:: What you will do ::
One line at a time, check the entries below for the word "size", and copy each line that has it.

═══ Exercise materials

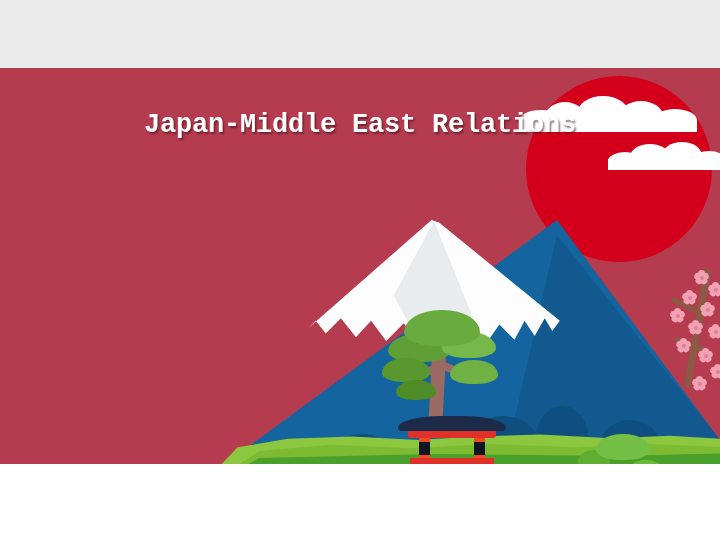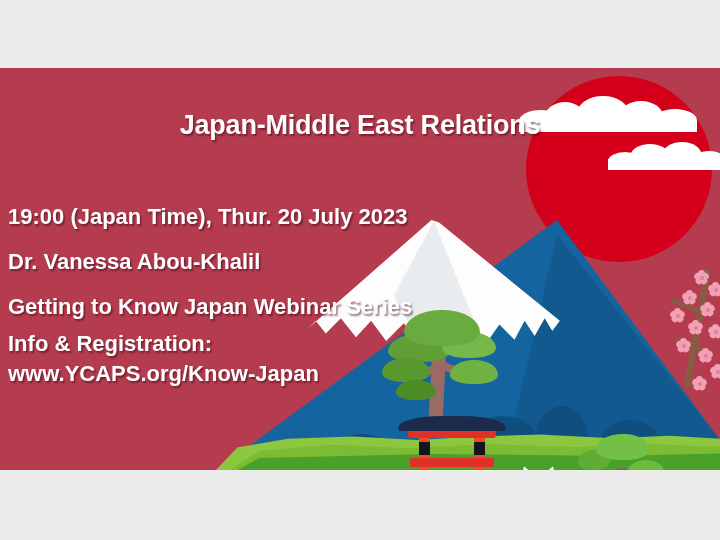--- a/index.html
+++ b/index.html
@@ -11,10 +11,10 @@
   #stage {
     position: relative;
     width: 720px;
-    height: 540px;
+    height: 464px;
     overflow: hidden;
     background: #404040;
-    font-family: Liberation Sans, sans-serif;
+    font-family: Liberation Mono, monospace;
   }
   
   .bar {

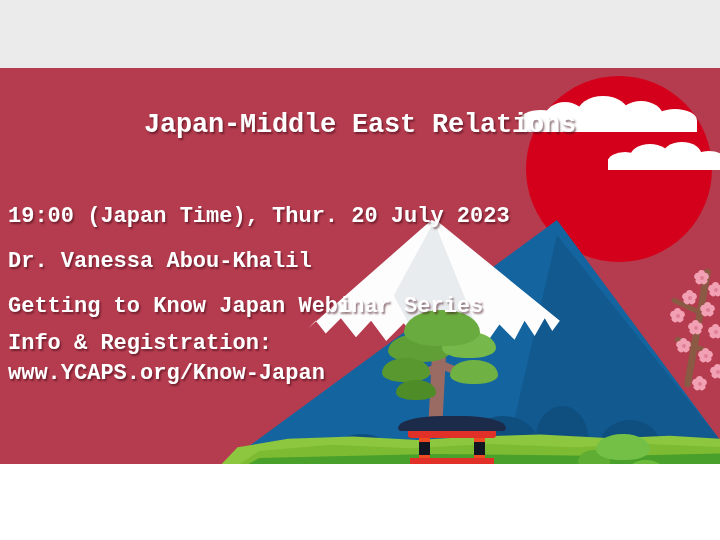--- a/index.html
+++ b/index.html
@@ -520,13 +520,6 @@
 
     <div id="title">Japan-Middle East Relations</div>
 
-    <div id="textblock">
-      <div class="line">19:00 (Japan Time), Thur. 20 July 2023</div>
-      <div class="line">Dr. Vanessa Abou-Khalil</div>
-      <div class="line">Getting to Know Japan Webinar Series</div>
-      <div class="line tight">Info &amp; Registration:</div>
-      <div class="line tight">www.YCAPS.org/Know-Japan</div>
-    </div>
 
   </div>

══════
═══ Exercise materials

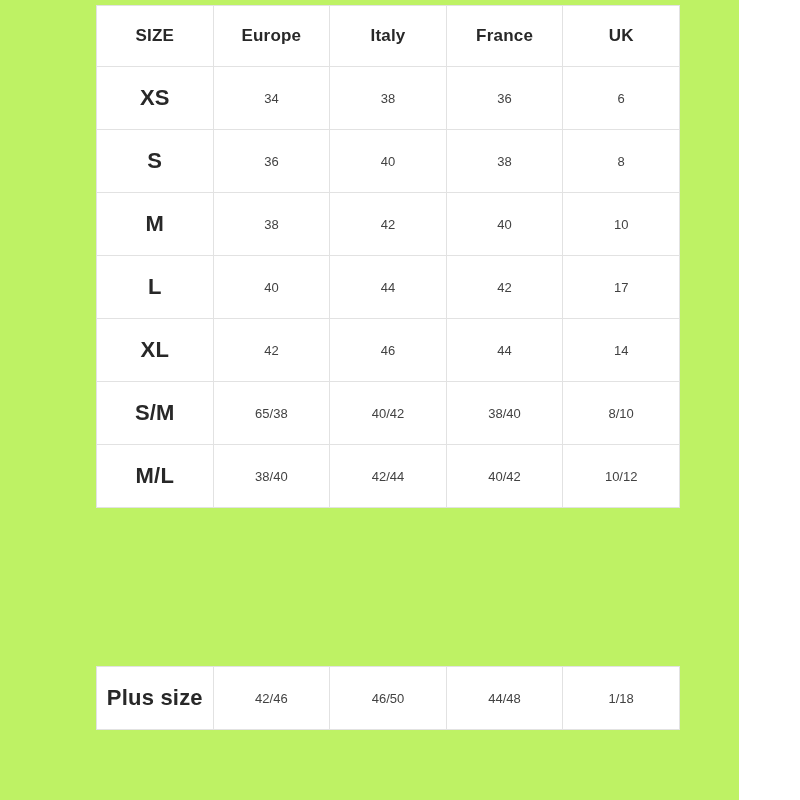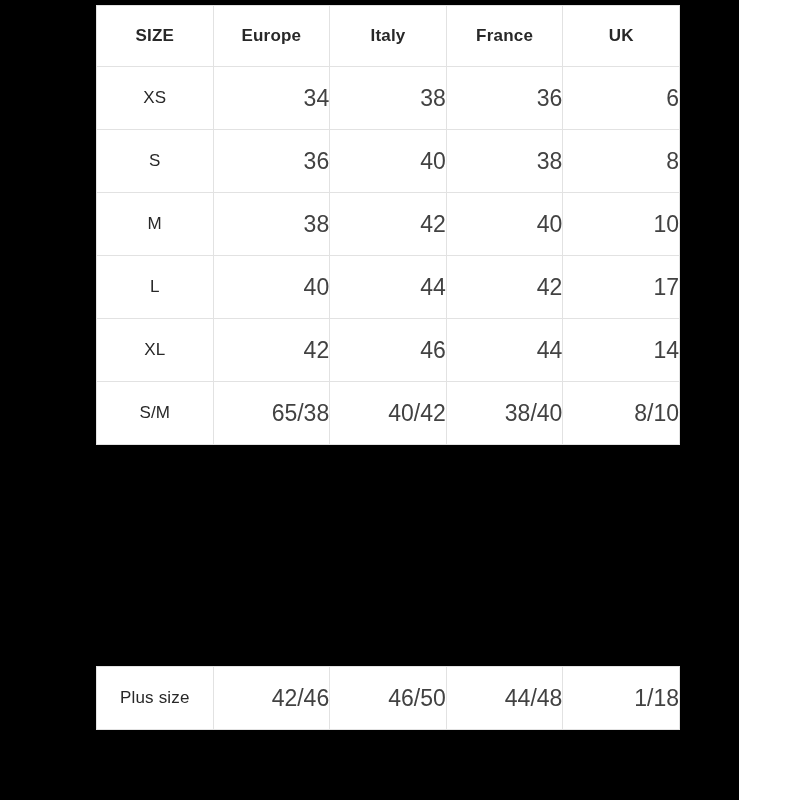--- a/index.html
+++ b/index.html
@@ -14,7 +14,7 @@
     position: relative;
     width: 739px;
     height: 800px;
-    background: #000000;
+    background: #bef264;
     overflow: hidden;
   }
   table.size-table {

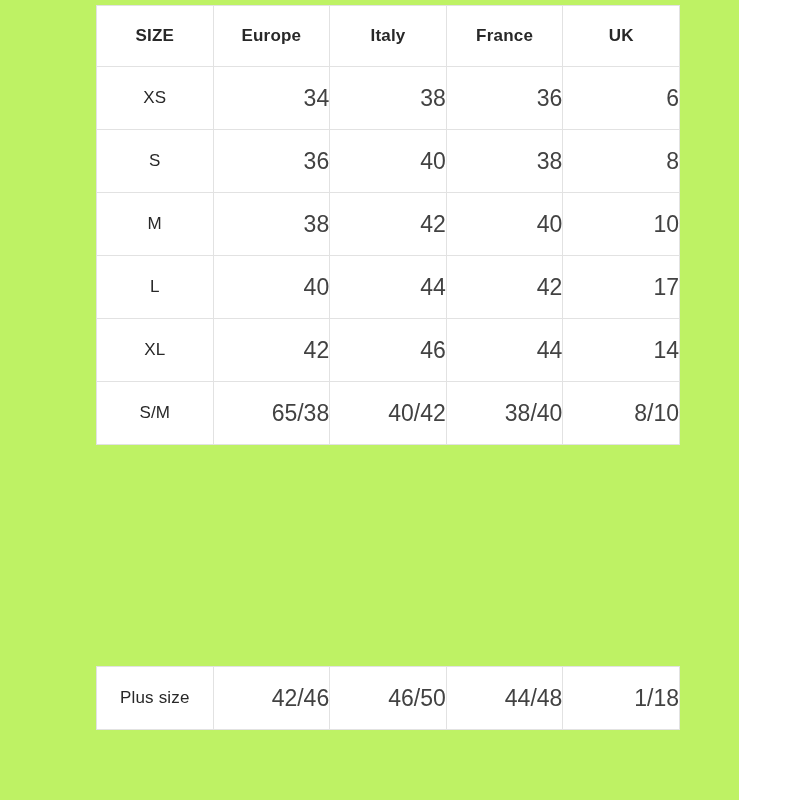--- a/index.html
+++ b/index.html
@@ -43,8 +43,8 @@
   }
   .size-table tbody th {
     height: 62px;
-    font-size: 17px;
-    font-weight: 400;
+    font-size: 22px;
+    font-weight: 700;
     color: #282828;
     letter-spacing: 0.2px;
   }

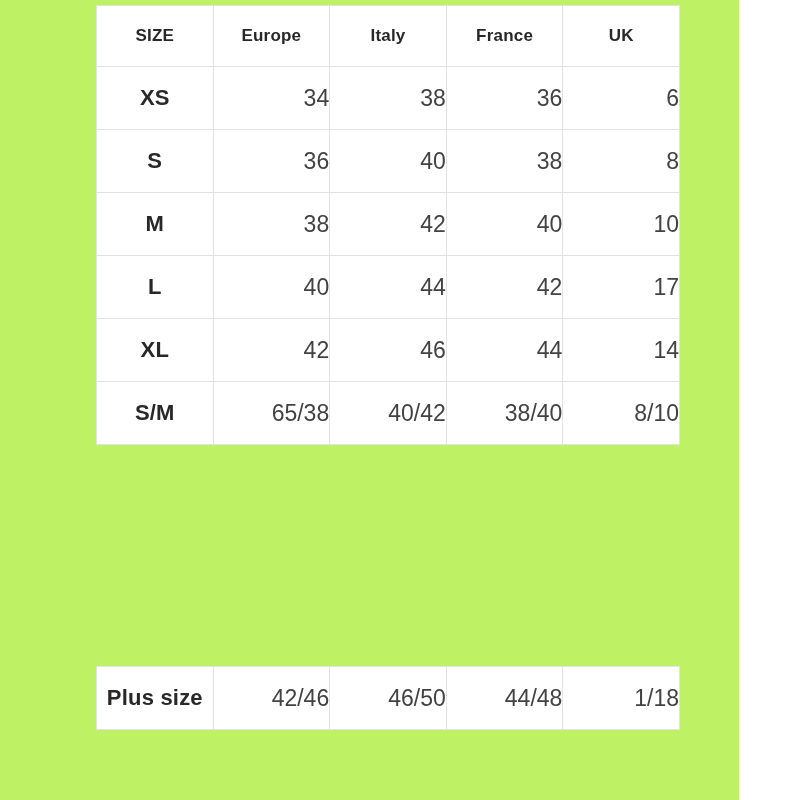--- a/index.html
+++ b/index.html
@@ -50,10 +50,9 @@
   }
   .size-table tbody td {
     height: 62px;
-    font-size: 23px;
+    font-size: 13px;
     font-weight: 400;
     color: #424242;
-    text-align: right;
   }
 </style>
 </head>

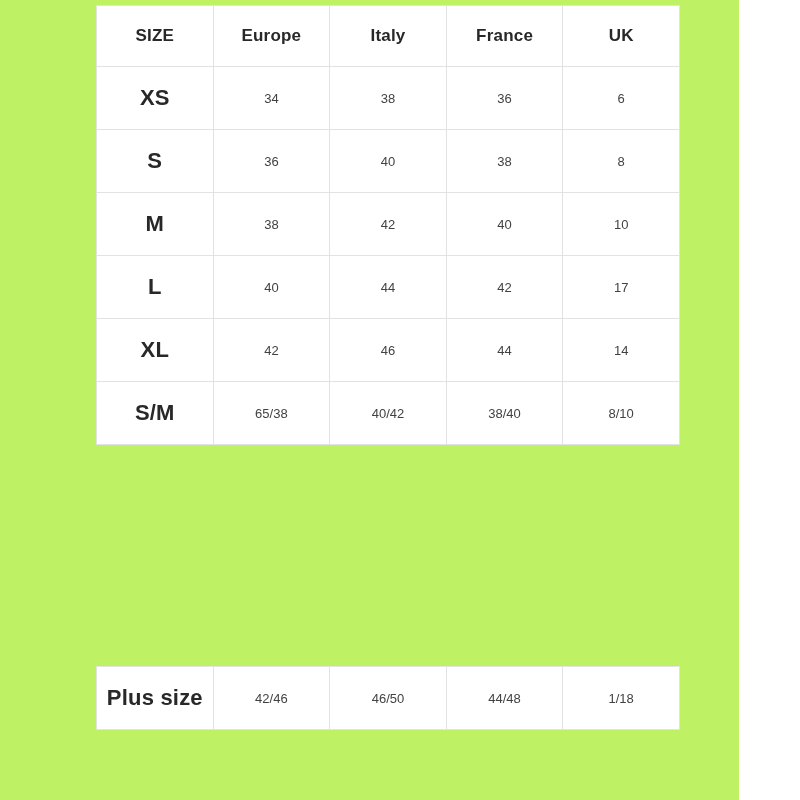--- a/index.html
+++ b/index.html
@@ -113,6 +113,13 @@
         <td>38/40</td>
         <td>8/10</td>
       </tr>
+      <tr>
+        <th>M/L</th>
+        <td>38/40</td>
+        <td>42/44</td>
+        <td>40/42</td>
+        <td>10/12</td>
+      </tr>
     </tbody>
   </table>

══════

:: Response to the task ::
   table.size-table {
   .size-table tbody th {
-    font-size: 17px;
+    font-size: 22px;
   .size-table tbody td {
-    font-size: 23px;
+    font-size: 13px;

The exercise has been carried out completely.